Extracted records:
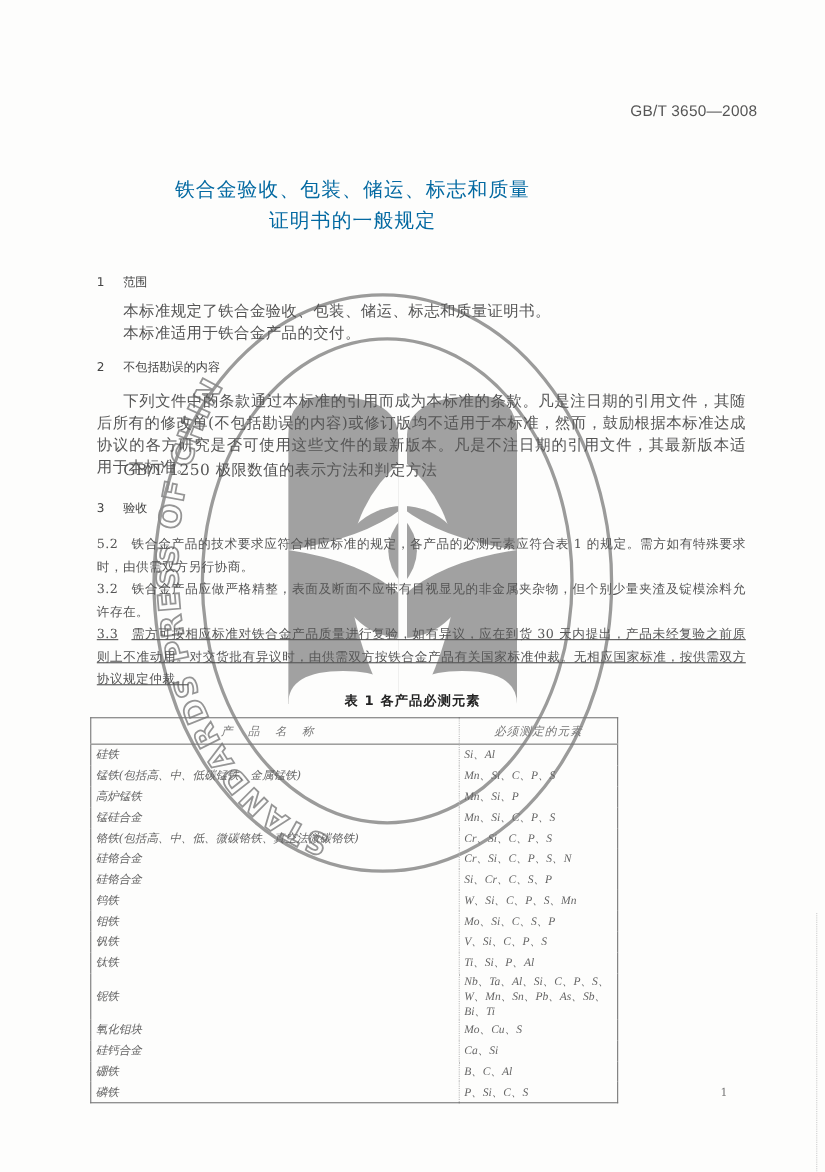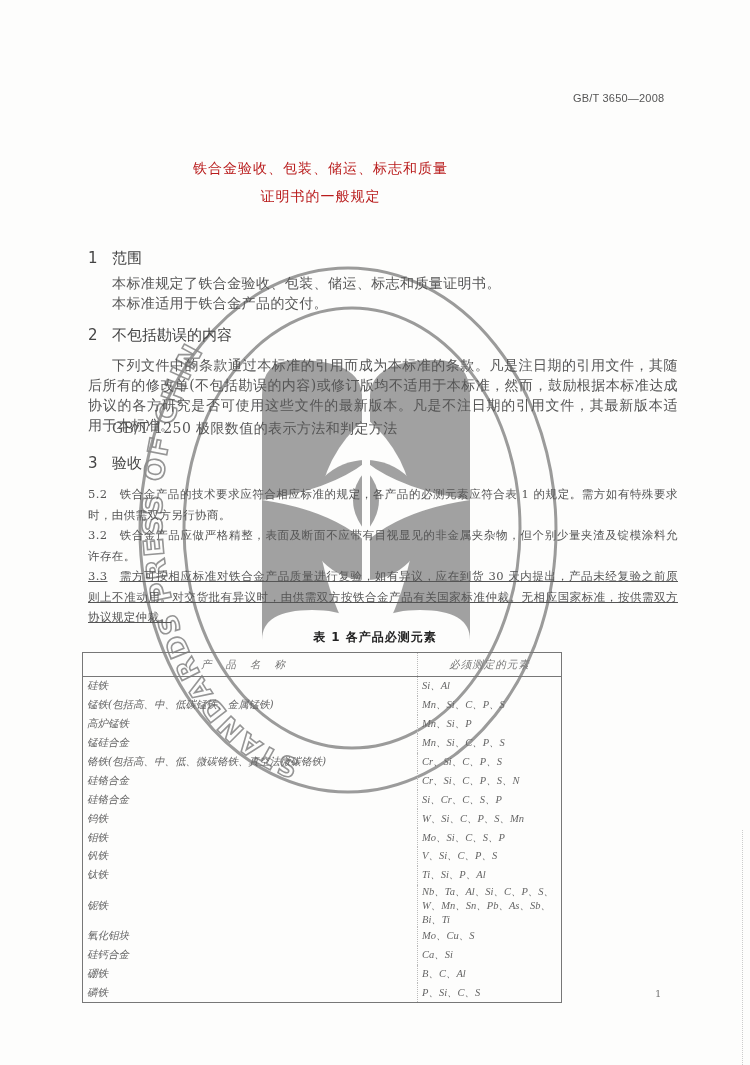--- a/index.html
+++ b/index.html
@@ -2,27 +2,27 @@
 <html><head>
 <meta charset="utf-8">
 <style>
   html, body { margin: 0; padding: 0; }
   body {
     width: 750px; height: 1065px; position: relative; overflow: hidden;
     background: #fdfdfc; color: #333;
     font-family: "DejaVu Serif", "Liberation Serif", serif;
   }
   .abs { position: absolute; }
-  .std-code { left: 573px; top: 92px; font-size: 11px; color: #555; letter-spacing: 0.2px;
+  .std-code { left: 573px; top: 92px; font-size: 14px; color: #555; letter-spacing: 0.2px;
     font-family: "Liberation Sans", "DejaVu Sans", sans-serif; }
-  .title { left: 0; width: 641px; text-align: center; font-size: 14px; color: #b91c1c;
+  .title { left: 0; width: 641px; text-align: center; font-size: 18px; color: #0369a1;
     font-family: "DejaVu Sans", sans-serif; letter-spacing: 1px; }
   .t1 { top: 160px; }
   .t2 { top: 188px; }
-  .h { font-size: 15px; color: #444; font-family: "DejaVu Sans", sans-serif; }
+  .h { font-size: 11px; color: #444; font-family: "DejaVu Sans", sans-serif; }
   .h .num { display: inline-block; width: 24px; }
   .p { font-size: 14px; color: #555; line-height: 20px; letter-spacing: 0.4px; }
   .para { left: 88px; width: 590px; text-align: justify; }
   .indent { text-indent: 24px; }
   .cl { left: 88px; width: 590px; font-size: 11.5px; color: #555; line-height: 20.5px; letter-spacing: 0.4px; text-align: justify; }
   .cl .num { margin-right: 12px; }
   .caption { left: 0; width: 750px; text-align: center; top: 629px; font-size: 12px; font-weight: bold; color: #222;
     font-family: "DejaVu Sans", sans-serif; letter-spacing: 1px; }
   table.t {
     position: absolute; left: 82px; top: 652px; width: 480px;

### WHAT IS BEING ASKED
Beginning at the line that contains "#555; line-height: 20px;" and ending at the last line above, copy each line without any change.

### TASK RESULT
   .p { font-size: 14px; color: #555; line-height: 20px; letter-spacing: 0.4px; }
   .para { left: 88px; width: 590px; text-align: justify; }
   .indent { text-indent: 24px; }
   .cl { left: 88px; width: 590px; font-size: 11.5px; color: #555; line-height: 20.5px; letter-spacing: 0.4px; text-align: justify; }
   .cl .num { margin-right: 12px; }
   .caption { left: 0; width: 750px; text-align: center; top: 629px; font-size: 12px; font-weight: bold; color: #222;
     font-family: "DejaVu Sans", sans-serif; letter-spacing: 1px; }
   table.t {
     position: absolute; left: 82px; top: 652px; width: 480px;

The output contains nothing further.